Le rivoluzioni e le democrazie muoiono nell’indifferenza. In Egitto, in questi giorni, il presidente uscente e rieletto a valanga al-Sisi ha faticato non poco per portare la gente a votare. Perché non aveva avversari credibili, e perché il suo governo non ha portato il Paese fuori della crisi economica.
Poco conta, a questo punto, avere ottenuto il 90 percento dei suffragi. È quel 40 percento di cittadini che si sono presi il disturbo di andare al seggio il dato che conta. La volta precedente erano il 47. Il generale divenuto l'uomo forte del paese arabo puntava per lo meno al 50: ha avuto, nel successo, una sonora bocciatura. “Pane, libertà e democrazia” era lo slogan di Piazza Tahrir, versione nobilitata di panem et circenses.
Purtroppo poco di quel programma è stato realizzato nei paesi che furono protagonisti della Primavera Araba. E che oggi sembrano, in molti casi, pronti a nuovi passi eclatanti.
Un malessere non solo politico
Diverso il discorso in quegli stati arabi, come il Marocco, in cui – magari senza aspettare i moti di piazza - è stata data nuova spinta al processo di democratizzazione e riforma economica. Ma si tratta di casi isolati, perché i segnali che rimbalzano da altre capitali sono di segno opposto. Algeria e Giordania sono state teatro di una serie di proteste nei mesi scorsi che, pur senza sfociare in violenze indiscriminate, costituiscono un precedente preoccupante. Sempre a gennaio la Tunisia è di nuovo scesa in piazza contro il rincaro del carburante, non a caso nell’anniversario delle Rivoluzione dei Gelsomini.
La Libia e lo Yemen non sono ancora usciti dalle loro sanguinose guerre civili, per non parlare della Siria. Ma il malessere che pervade le società arabe non è solamente politico: è economico e sociale. E ha a che fare con un tasso di disoccupazione che nell’area è tra i più alti del mondo, con l’incapacità dei nuovi governi di assicurare quei servizi di welfare su cui si basava molto del consenso accordato ai regimi precedenti, con le aspettative deluse del ceto medio. È stato quest’ultimo il vero protagonista delle primavere del 2011, in Tunisia come anche in Egitto ed altrove. Da allora però quella che è la struttura portante di qualsiasi democrazia, a qualsiasi latitudine, è andata incontro ad una serie di cocenti delusioni.
La sfida demografica
La situazione è resa ancora più instabile dall’incremento demografico, che nell’area è stato tumultuoso ed ha portato l’Egitto da solo a superare i cento milioni di abitanti nel 2017. Proprio in Egitto al-Sisi ha cercato di affrontare le emergenze con una serie di misure che si possono sintetizzare con una frase: ricorrere all’indebitamento con l’estero. Questo gli ha permesso di continuare per un po’ con la politica dell’assistenzialismo, ma alla fine si è dovuto arrendere e varare alcune misure restrittive, come l’aumento dei prezzi del pane e la stretta sui salari del pubblico impiego.

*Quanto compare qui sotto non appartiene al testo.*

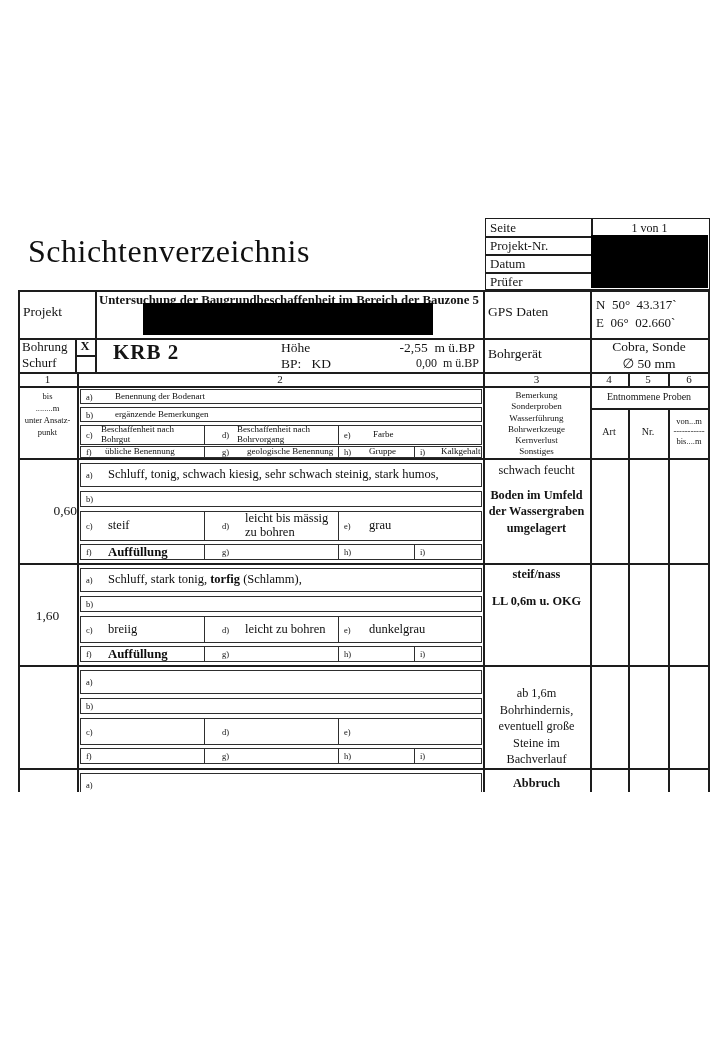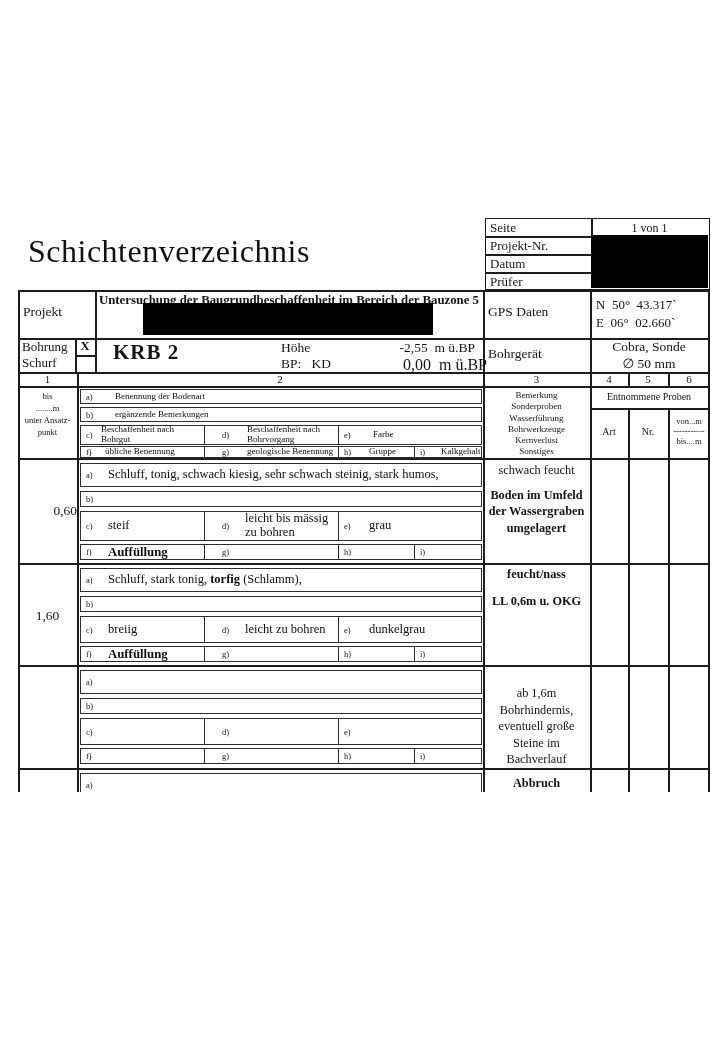"0,00 m ü.BP" div.abs { font-size: 16px -> 12px; left: 332px -> 324px }
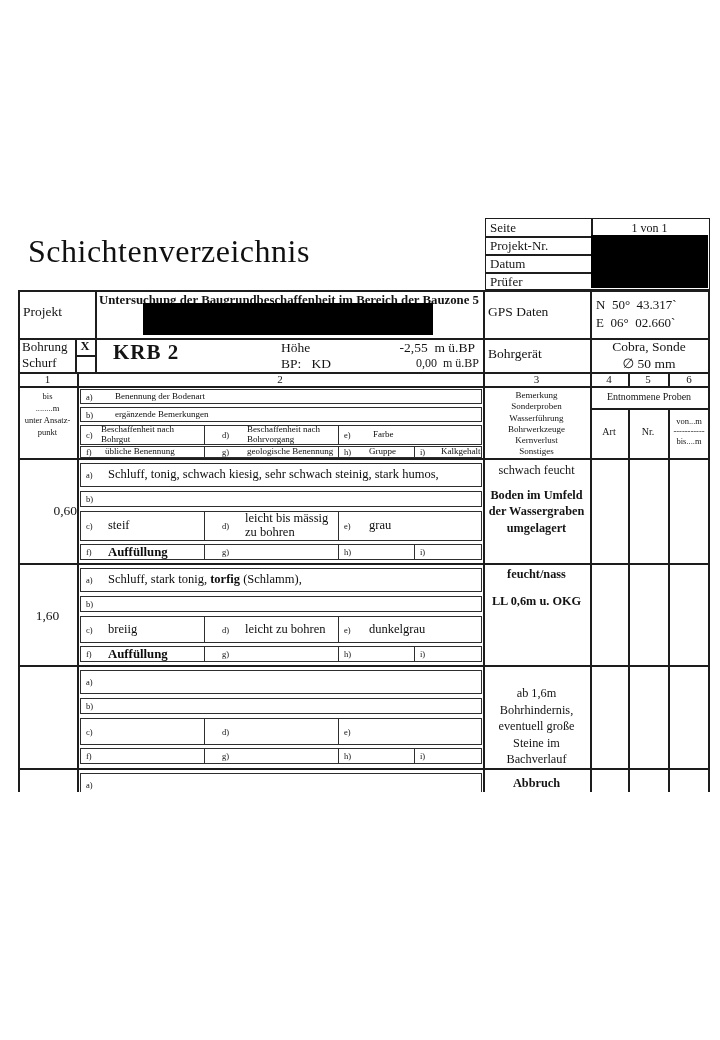"Beschaffenheit nach Bohrvorgang" span.txt { margin-left: 10px -> none }
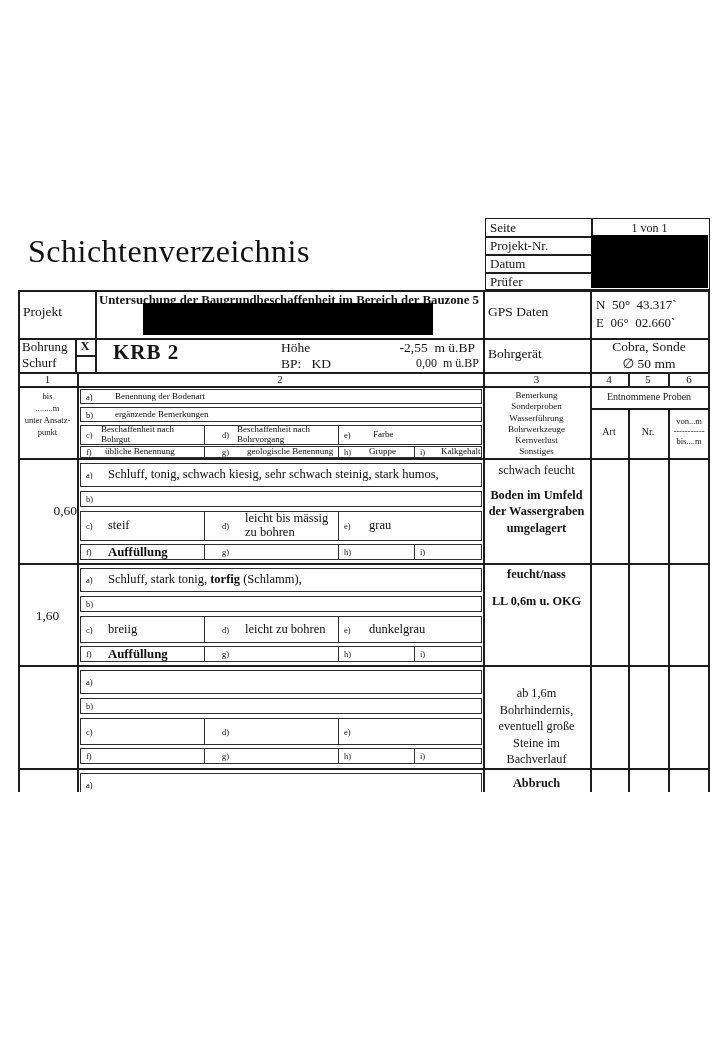"feucht/nass" div.b { text: feucht/nass -> steif/nass }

Le autorità monetarie internazionali hanno apprezzato, notando la discesa dell’inflazione (che comunque resta al 30 percento), ma si tratta di una magra consolazione di fronte al fatto che l’unico vero impulso ad una sorta di ripresa economica è venuto dalla svalutazione della sterlina egiziana e dalla ripresa del turismo. Settore, quest’ultimo, che ha potuto riprendere fiato grazie alla maggiore sicurezza assicurata dalle azioni repressive contro il terrorismo delle autorità. In fondo però è un gatto che si morde la coda: per creare ricchezza aumento la repressione, verso i terroristi ma alla fine non solo quelli. E chi sperava nella libertà si scopre ad essere ancora più deluso. Non era il sogno della primavera 2011.
Persino un paese che è sinonimo di stabilità, o anche più, come l’Arabia Saudita si vede costretta a far i conti con la nuova realtà, e non solo per via dei missili dei ribelli yemeniti che ogni tanto riescono a raggiungere Riad. Il tentativo di riforme, portato avanti anche grazie all’appoggio dell’amministrazione americana, porta il sigillo della Casa di Saud e del nuovo principe ereditario Salman.
Ma il regno non è abituato alla benché minima politica di austerity, e la stessa filosofia della distribuzione dei profitti del petrolio è il collante che tiene insieme le famiglie. Non è un caso se Salman abbia operato, nei mesi scorsi, anche una lunga serie di arresti eccellenti, chiaramente volti a ribadire l’autorità della dinastia. E la riduzione dei benefici al pubblico impiego ed alle forze armate, una volta introdotta, è durata appena sei mesi. Troppo a lungo per essere una primavera, troppo poco per mascherare la debolezza del trono.